Benedetto XVI a colloquio con i giornalisti: il fondamentalismo è una falsificazione
della religione
In volo venerdì verso il Libano per il suo 24.mo viaggio apostolico internazionale,
il Papa si è intrattenuto con i giornalisti al seguito, per la consueta conferenza
stampa. Una conversazione che ha spaziato su temi forti, dal dialogo con l’Islam,
alla primavera araba, ai timori per la situazione dei cristiani in Siria e nell’area
mediorientale, al sostegno che a loro può venire dalle Chiese e dai cattolici dell’Occidente.
Il servizio di Gabriella Ceraso:
''Nessuno mi
ha mai consigliato di rinunciare a questo viaggio e io non ho mai contemplato questa
ipotesi, perché so che quando la situazione si fa più complicata è ancora più necessario
offrire un segno di fraternità, di incoraggiamento e di solidarietà”. Così, Benedetto
XVI ha riassunto - rispondendo alle domande dei giornalisti in francese e in italiano
- i sentimenti con cui affronta questo viaggio apostolico in Libano - il cui obiettivo,
ha aggiunto, in un Paese che già rappresenta un messaggio di incontro interreligioso,
è, dunque “invitare al dialogo, alla pace contro la violenza, procedere insieme per
trovare la soluzione dei problemi”.
Rispondendo ad una domanda sull’imperativo
del dialogo con l’Islam, oggi in un momento di crescita degli estremismi, il Papa
non ha mancato di sottolineare che “il fondamentalismo è sempre una falsificazione
della religione” che, invece, invita a diffondere la pace di Dio. Dunque, “l’impegno
della Chiesa e delle religioni”, ha osservato, “è quello di compiere una purificazione
da queste tentazioni, illuminare le coscienze e fare in modo che ognuno abbia un’immagine
chiara di Dio”. Quindi l’invito forte al rispetto reciproco in quanto ciascuno è “immagine
di Dio”.
Altrettanto incisivo da parte del Papa il richiamo alla tolleranza,
senza la quale, ha detto, non c’è vera libertà. A proposito della primavera araba
e del rischio sopravvivenza dei cristiani, minoranza in quelle aree, Benedetto XVI
ha voluto sottolineare infatti che un desiderio di maggiore democrazia, libertà, cooperazione,
è di per sé positivo, è un “progresso”, ma può crescere solo nella condivisione, nel
vivere insieme con determinate regole. Dobbiamo fare tutto il possibile, sono state
le sue parole, perché “il concetto di libertà, il desiderio di libertà vada nella
giusta direzione e non dimentichi la tolleranza, la riconciliazione, elementi fondamentali
della libertà stessa”.
Riguardo poi alla situazione in Siria, il Papa ha sottolineato
che occorre promuovere tutti i gesti possibili, anche materiali, per favorire la fine
della guerra e della violenza. E’ “grande” il pericolo che i cristiani si allontanino
da queste terre, ha osservato il Papa, anche se, ha aggiunto, fuggono anche musulmani.
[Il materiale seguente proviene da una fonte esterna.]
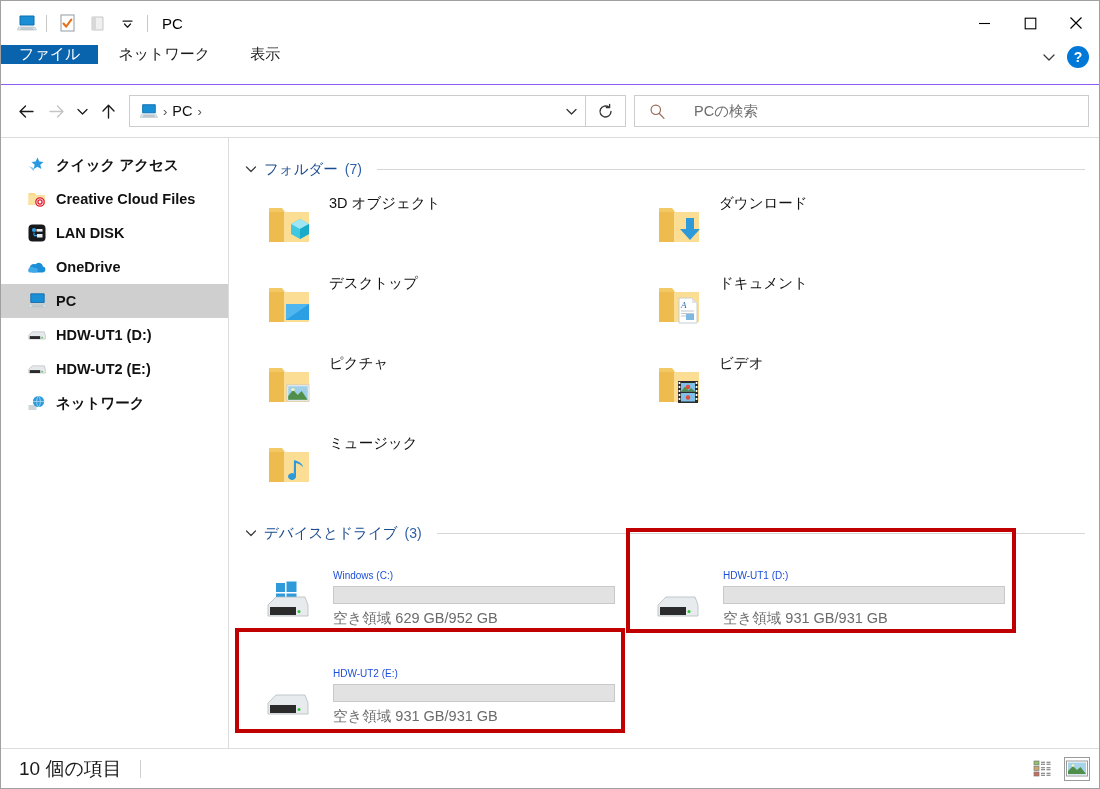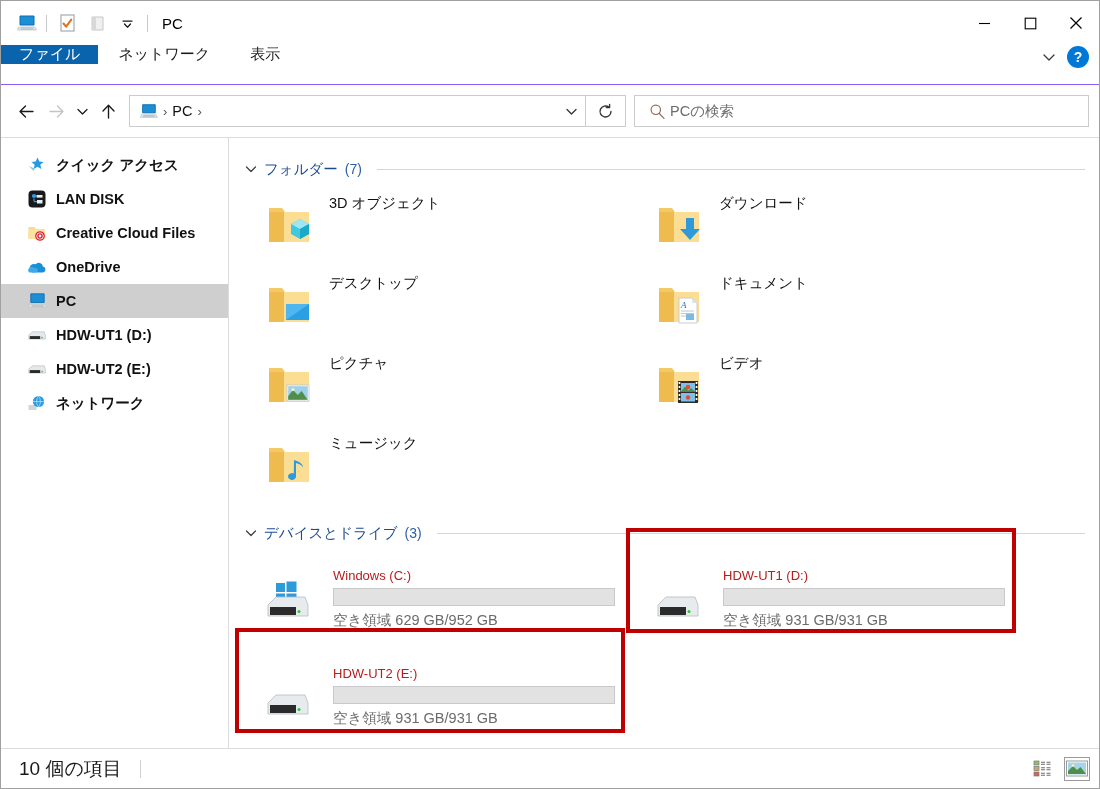"PCの検索" .search-ph { margin-left: 4px -> 28px }
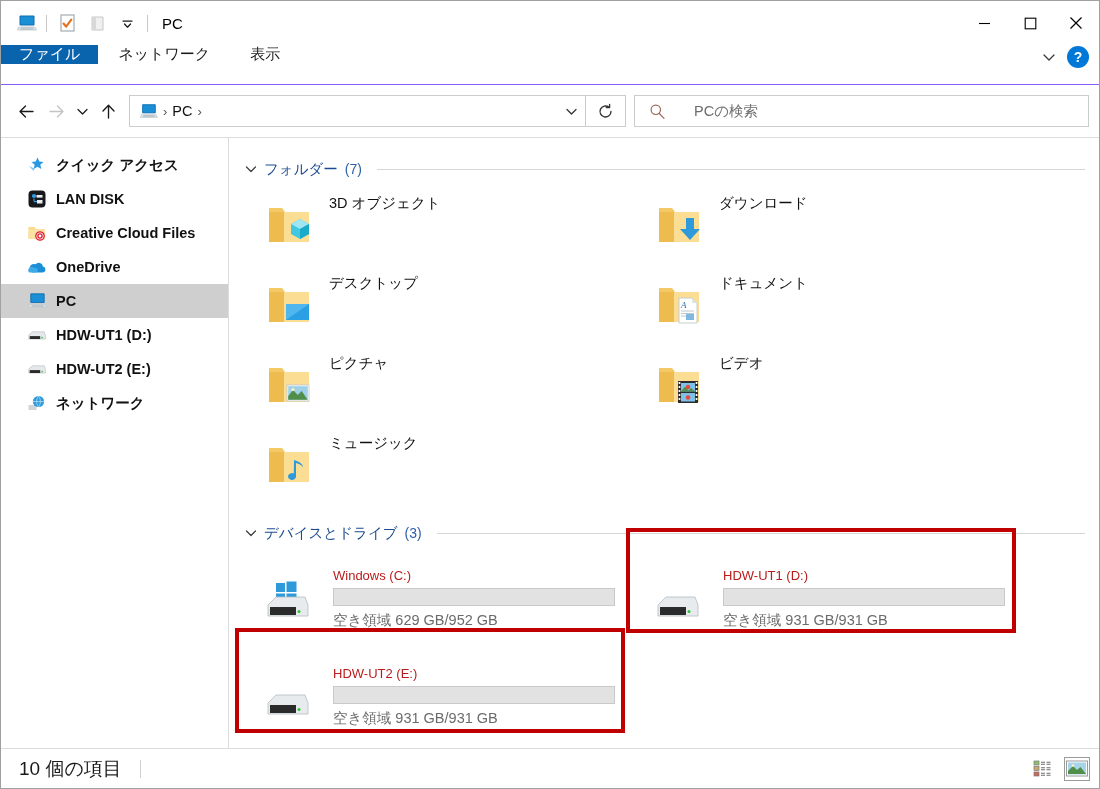"LAN DISK" div.nav-item { order: before "Creative Cloud Files" -> after "Creative Cloud Files" }
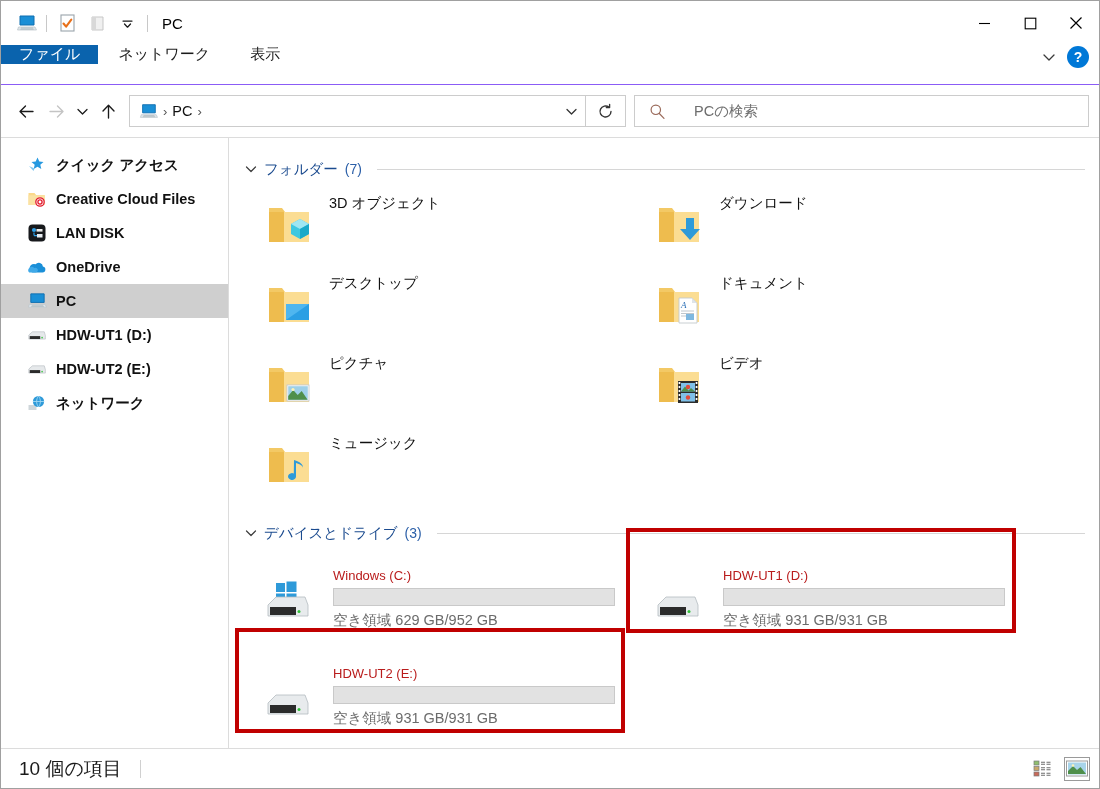"Windows (C:)" .drive-name { color: #b91c1c -> #1d4ed8; font-size: 13px -> 10px }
“Aiuto essenziale sarebbe dunque la fine delle violenze”. Ruolo della Chiesa è, lo
ha ripetuto più volte il Papa, la diffusione del messaggio della pace, l’impegno a
chiarire che la violenza non risolve i problemi, e importante in questo senso è anche
il compito dei giornalisti. Quindi l’appello: “invece di importare le armi, che è
un peccato grave, dovremmo importare le idee, la pace, la creatività, accettare gli
altri nelle diversità, rendere visibile il rispetto reciproco delle religioni, il
rispetto dell’uomo come creatura di Dio, l’amore del prossimo come elemento fondamentale
per tutte le religioni”.
Sollecitato da una domanda sui passi concreti dell’Occidente
a sostegno dei fratelli mediorientali, il Papa ha affermato che tutti devono contribuire.
”Occorre” ha specificato “influire sull’opinione pubblica”,“invitare i politici a
impegnarsi realmente, con tutte le forze e con tutte le possibilità per la pace”.
“Gesti visibili di solidarietà, giorni di preghiera pubblica, possono avere effetti
reali”. In un certo senso, “il nostro, ha concluso il Pontefice, “ è un lavoro di
ammonizione, di educazione, di purificazione molto necessario.